The CGA said total gold consumption reached 505.21 tons. The most obvious decline was in the jewelry segment, with jewelry sales down 26% compared to the first half of 2024, to only 199.83 tons.
Meanwhile, demand for gold bars and coins skyrocketed by 23.69%, reaching 264.24 tons in the first 6 months of the year.
Gold used for industry and other purposes also increased by 2.59% over the same period last year, reaching 41.14 tons.
The CGA data is in line with data from Ray Jia - Head of China Research at the World Gold Council (WGC) - who noted that although the Chinese gold jewelry market weakened in the first half of 2025, the standard gold price in Shanghai and cash flow into gold ETFs all hit a penny-year record.

Jia said that the amount of gold withdrawn from the Shanghai Gold Exchange (SGE) in the first half of the year was 678 tons, down 18% over the same period and 10% lower than the 10-year average.
Jury demand has declined due to the sharp increase in gold prices, consumers have tightened spending and the industry is continuing the restructuring process. However, the weakness in the jewelry sector was partly offset by investment demand: the increase in gold prices, safe-haven demand, especially in April when US-China trade tensions escalated and the poor performance of other domestic assets boosted gold bar and xu sales" - he commented.
However, he warned that in June, investment momentum in gold bars and coins "cooled down as gold prices fluctuated within a narrow range and investors stood on the sidelines."

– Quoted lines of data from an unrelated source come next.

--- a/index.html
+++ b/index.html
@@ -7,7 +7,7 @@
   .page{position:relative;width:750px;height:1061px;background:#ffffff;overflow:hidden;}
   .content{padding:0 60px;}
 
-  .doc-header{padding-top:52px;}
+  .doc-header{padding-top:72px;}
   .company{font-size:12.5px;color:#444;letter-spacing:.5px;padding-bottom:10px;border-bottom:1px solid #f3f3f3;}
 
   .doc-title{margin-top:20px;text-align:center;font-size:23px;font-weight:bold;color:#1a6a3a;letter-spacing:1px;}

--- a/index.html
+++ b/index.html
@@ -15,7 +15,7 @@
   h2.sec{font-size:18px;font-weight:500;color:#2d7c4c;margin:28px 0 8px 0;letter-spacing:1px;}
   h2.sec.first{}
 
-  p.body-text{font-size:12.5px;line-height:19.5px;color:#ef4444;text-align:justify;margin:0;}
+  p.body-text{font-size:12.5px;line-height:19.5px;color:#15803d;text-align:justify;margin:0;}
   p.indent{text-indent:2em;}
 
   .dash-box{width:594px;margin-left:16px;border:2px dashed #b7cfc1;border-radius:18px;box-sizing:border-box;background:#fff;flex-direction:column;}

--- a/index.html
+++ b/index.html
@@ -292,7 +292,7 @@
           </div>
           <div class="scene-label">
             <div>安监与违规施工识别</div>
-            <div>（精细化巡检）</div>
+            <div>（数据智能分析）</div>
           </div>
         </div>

In contrast, demand for gold ETFs recovered last month, closing the first half of the year at its strongest ever. Current capital flows into Chinese gold ETFs turned positive in June, attracting 1 billion yuan (equivalent to 137 million USD). As US-China trade tensions cool down and the yuan strengthens, safe-haven demand for gold has also eased, leaving ETF flows less volatile, Jia wrote.

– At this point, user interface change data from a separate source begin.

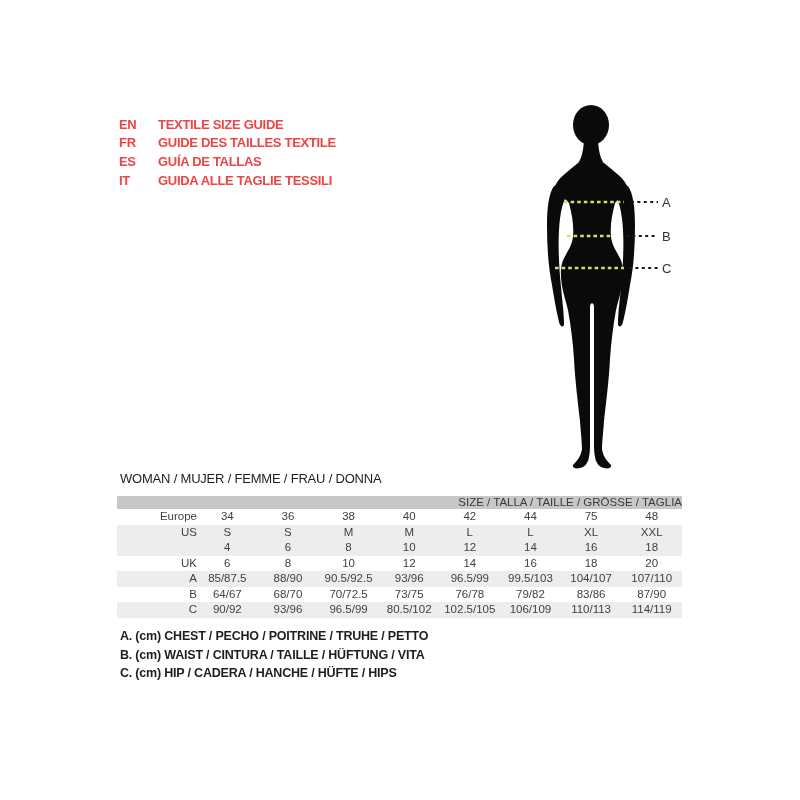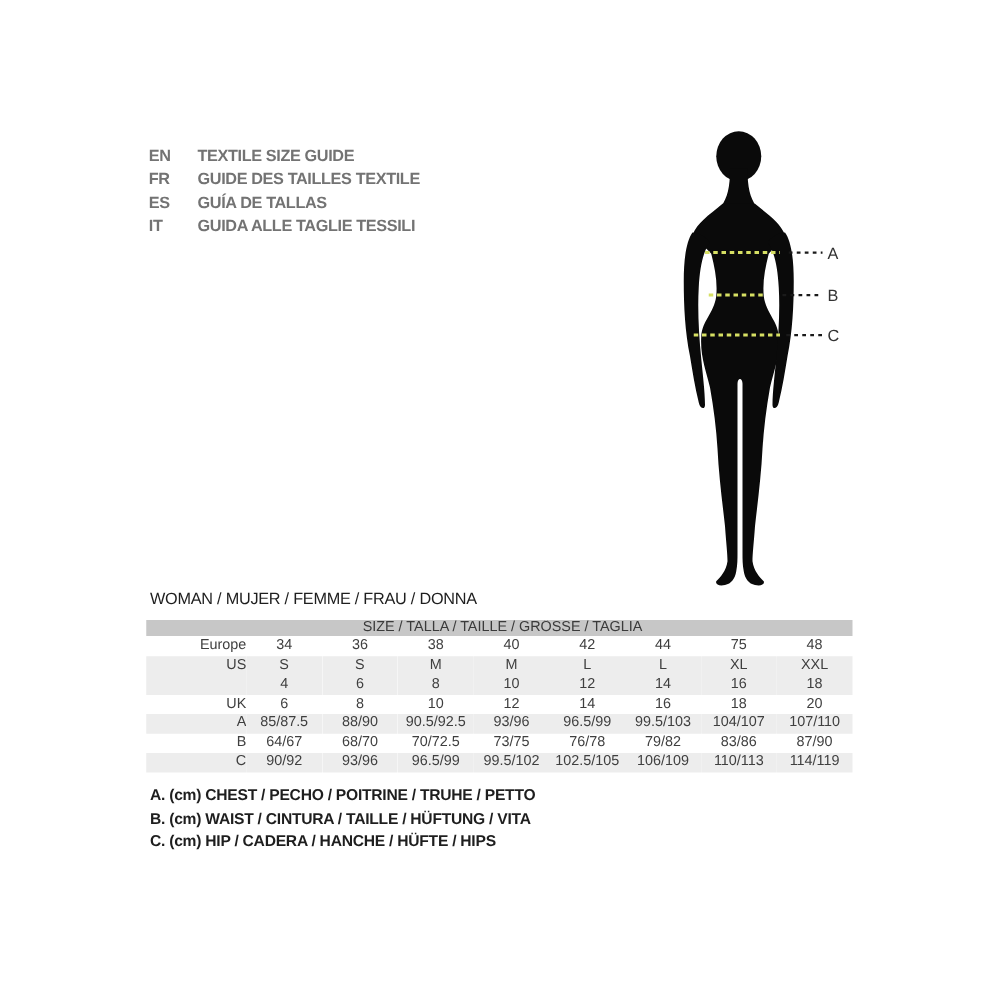--- a/index.html
+++ b/index.html
@@ -26,7 +26,7 @@
     font-size: 13px;
     font-weight: 700;
     letter-spacing: -0.3px;
-    color: #737373;
+    color: #ef4444;
     white-space: nowrap;
   }
   .lang-code { width: 39px; flex: 0 0 39px; }

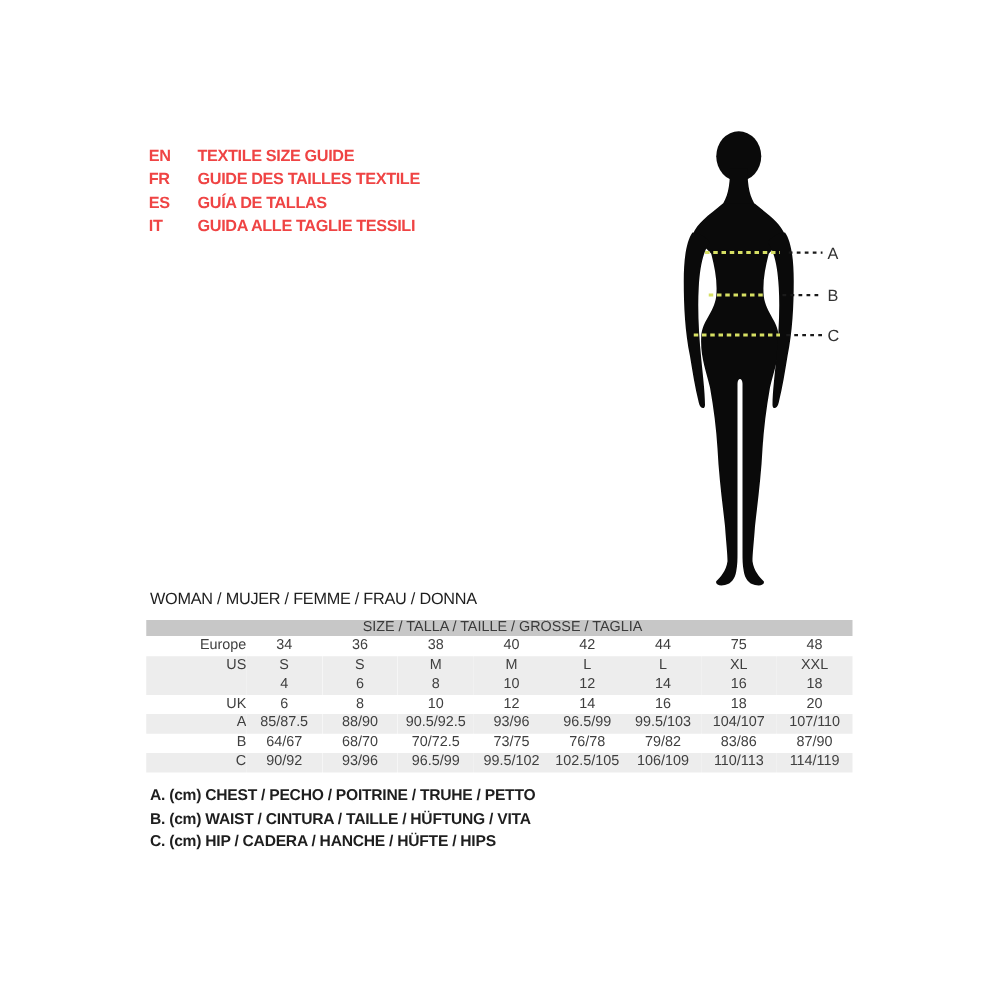--- a/index.html
+++ b/index.html
@@ -85,7 +85,7 @@
   }
   table.size-table tr.table-header td {
     background: #c7c7c7;
-    text-align: center;
+    text-align: right;
     padding-left: 5px;
     height: 13px;
     line-height: 13px;

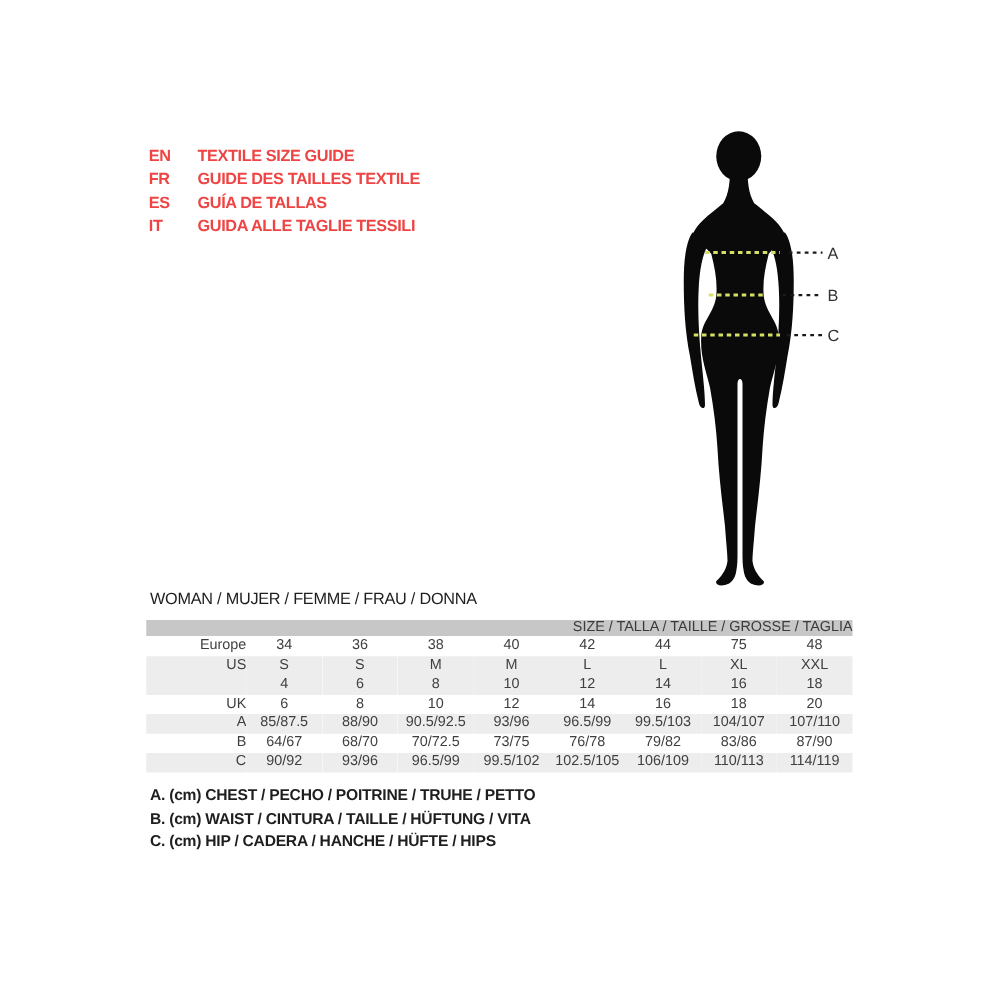--- a/index.html
+++ b/index.html
@@ -293,7 +293,7 @@
         <td>90/92</td>
         <td>93/96</td>
         <td>96.5/99</td>
-        <td>99.5/102</td>
+        <td>80.5/102</td>
         <td>102.5/105</td>
         <td>106/109</td>
         <td>110/113</td>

In the first 6 months of 2025, China's gold ETFs attracted an additional $8.8 billion. These capital flows were driven by similar factors that supported gold bar and coins sales.
The total value of assets under management (AUM) of Chinese gold ETFs increased by 116%, reaching 153 billion yuan ($21 billion) at the end of June. Meanwhile, the total gold holdings increased by 74%, to 200 tons, he said.

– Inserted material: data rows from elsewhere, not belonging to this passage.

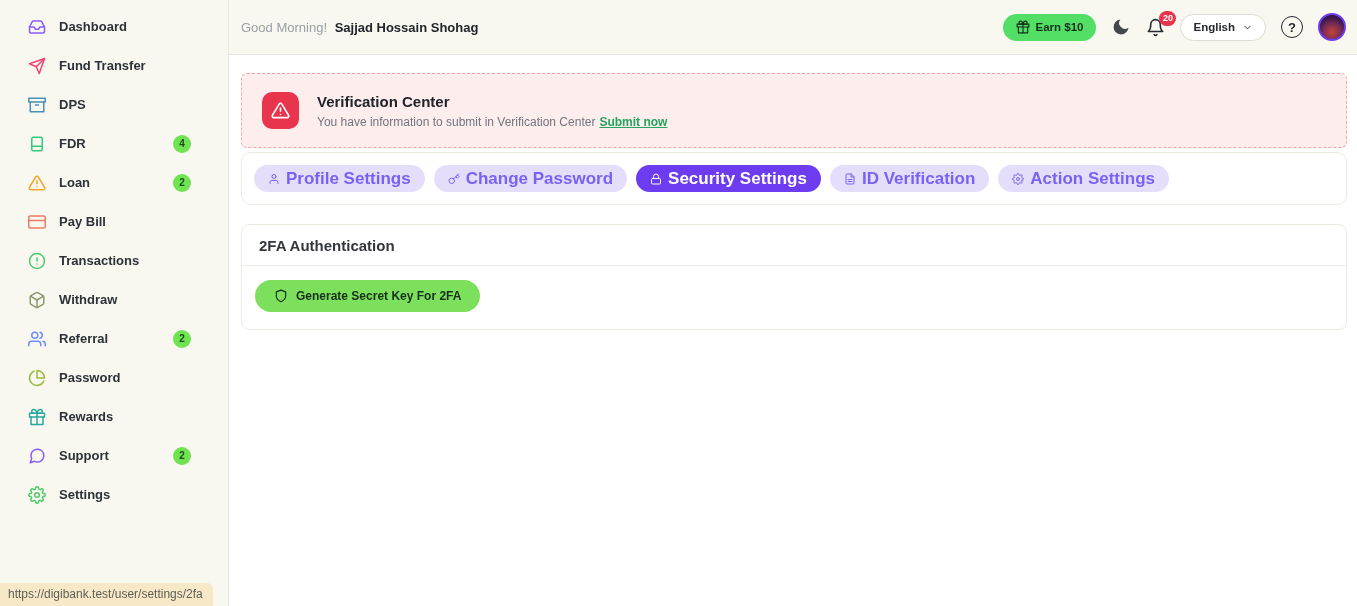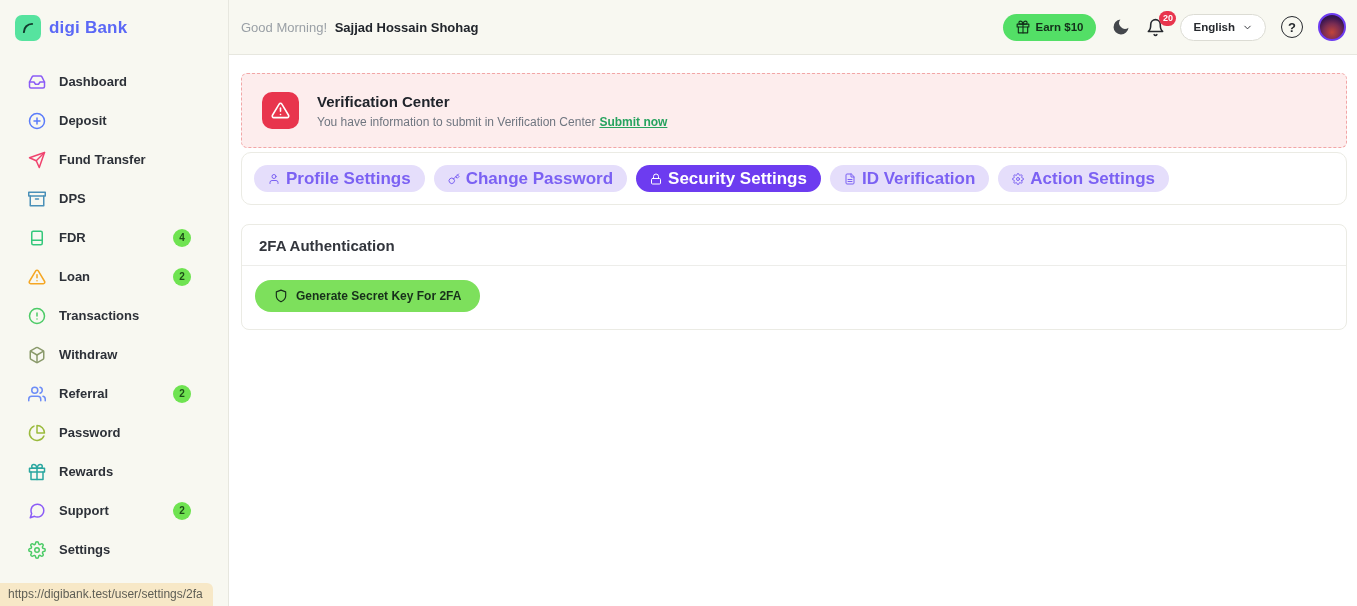--- a/index.html
+++ b/index.html
@@ -142,14 +142,6 @@
 <div class="app">
 
   <aside class="sidebar">
-    <div class="logo">
-      <span class="logo-mark">
-          <svg viewBox="0 0 24 24" fill="none" stroke="currentColor" stroke-width="2" stroke-linecap="round" stroke-linejoin="round">
-            <path d="M6.5 17.5 A 11 11 0 0 1 17.5 6.5" stroke-width="2.6"></path>
-          </svg>
-        </span>
-      <span class="logo-text"><span>digi</span> <b>Bank</b></span>
-    </div>
     <nav class="nav">
   <div class="nav-item">
     <span class="nav-icon" style="color: rgb(139, 92, 246);">

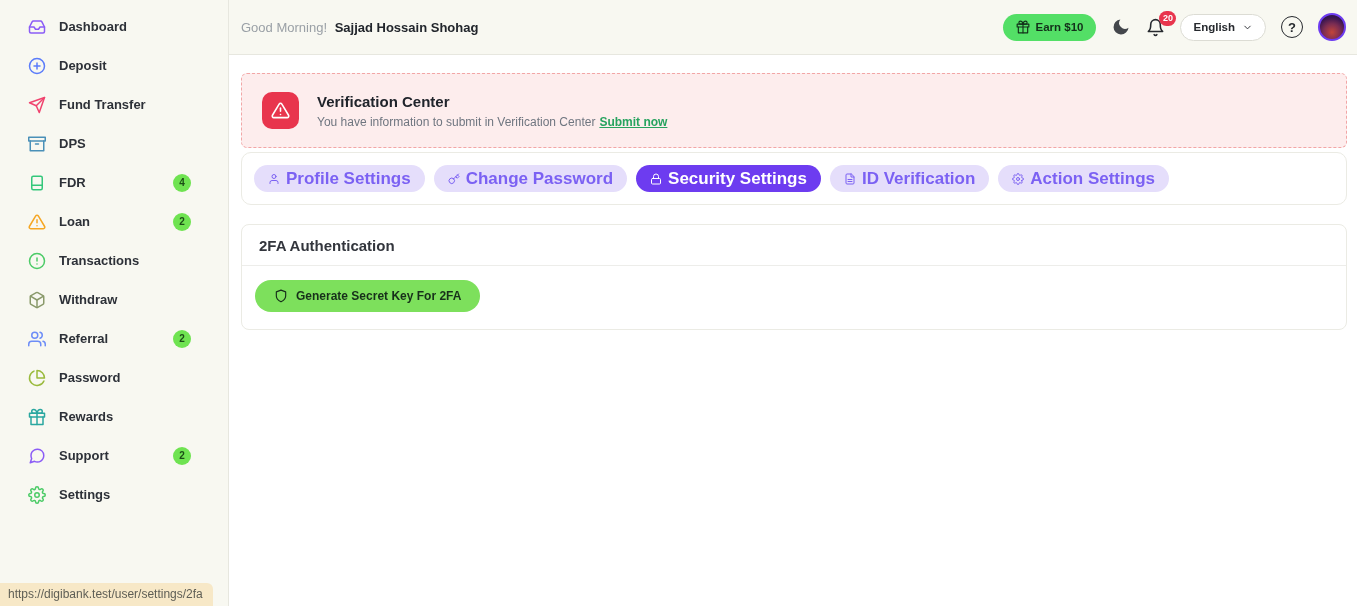--- a/index.html
+++ b/index.html
@@ -154,17 +154,6 @@
 
   </div>
 
-  <div class="nav-item">
-    <span class="nav-icon" style="color: rgb(91, 124, 250);">
-            <svg viewBox="0 0 24 24" fill="none" stroke="currentColor" stroke-width="2" stroke-linecap="round" stroke-linejoin="round">
-              <circle cx="12" cy="12" r="10"></circle>
-              <line x1="12" y1="8" x2="12" y2="16"></line>
-              <line x1="8" y1="12" x2="16" y2="12"></line>
-            </svg>
-          </span>
-    <span class="nav-label">Deposit</span>
-
-  </div>
 
   <div class="nav-item">
     <span class="nav-icon" style="color: rgb(240, 67, 110);">

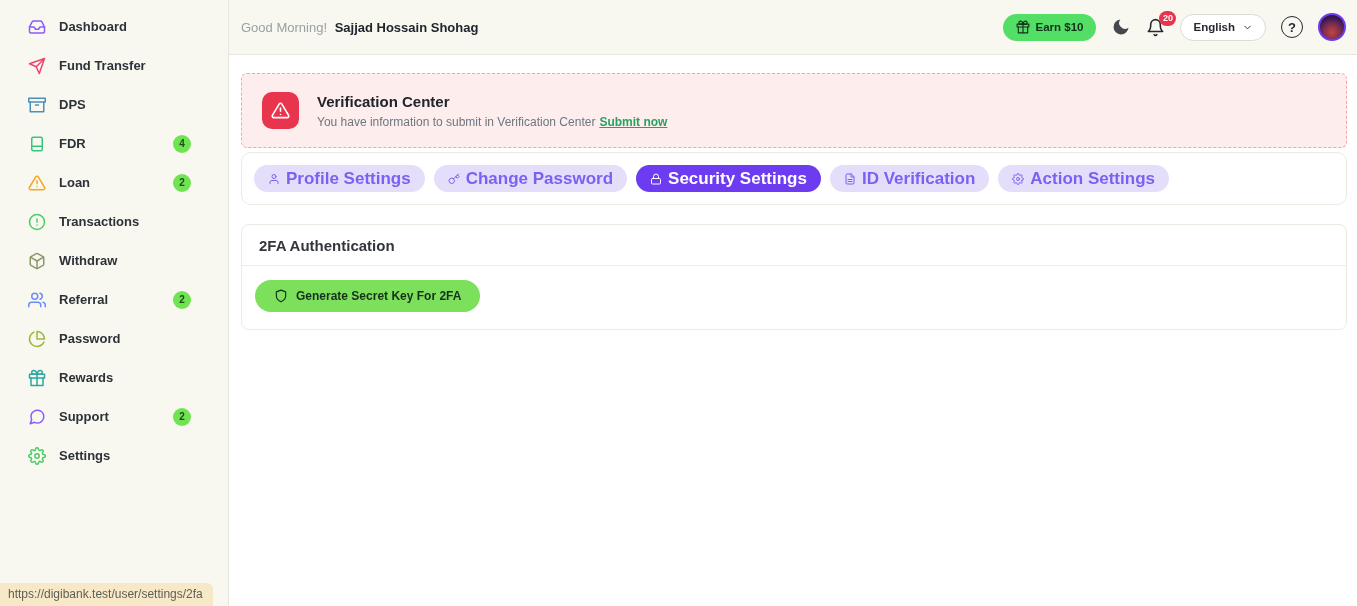--- a/index.html
+++ b/index.html
@@ -201,6 +201,16 @@
     <span class="nav-badge">2</span>
   </div>
 
+  <div class="nav-item">
+    <span class="nav-icon" style="color: rgb(240, 122, 99);">
+            <svg viewBox="0 0 24 24" fill="none" stroke="currentColor" stroke-width="2" stroke-linecap="round" stroke-linejoin="round">
+              <rect x="1" y="4" width="22" height="16" rx="2"></rect>
+              <line x1="1" y1="10" x2="23" y2="10"></line>
+            </svg>
+          </span>
+    <span class="nav-label">Pay Bill</span>
+
+  </div>
 
   <div class="nav-item">
     <span class="nav-icon" style="color: rgb(76, 203, 103);">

The People's Bank of China (PBoC) also continued to officially buy gold last month. The PBoC reported buying 2 more tons of gold in June, marking the 8th consecutive month of gold purchases.
China's total official gold reserves are currently at 2,299 tons. In the first half of 2025, China has continuously bought gold with different monthly purchases totaling 19 tons. During this period, the share of gold in China's total foreign exchange reserves increased from 5.5% in December 2024 to 6.7% at the end of June, Jia noted.
Looking ahead, Jia warned that weak consumer confidence and industry restructuring could continue to put pressure on gold jewelry demand, however, investment demand for gold is still likely to remain high in the second half of 2025.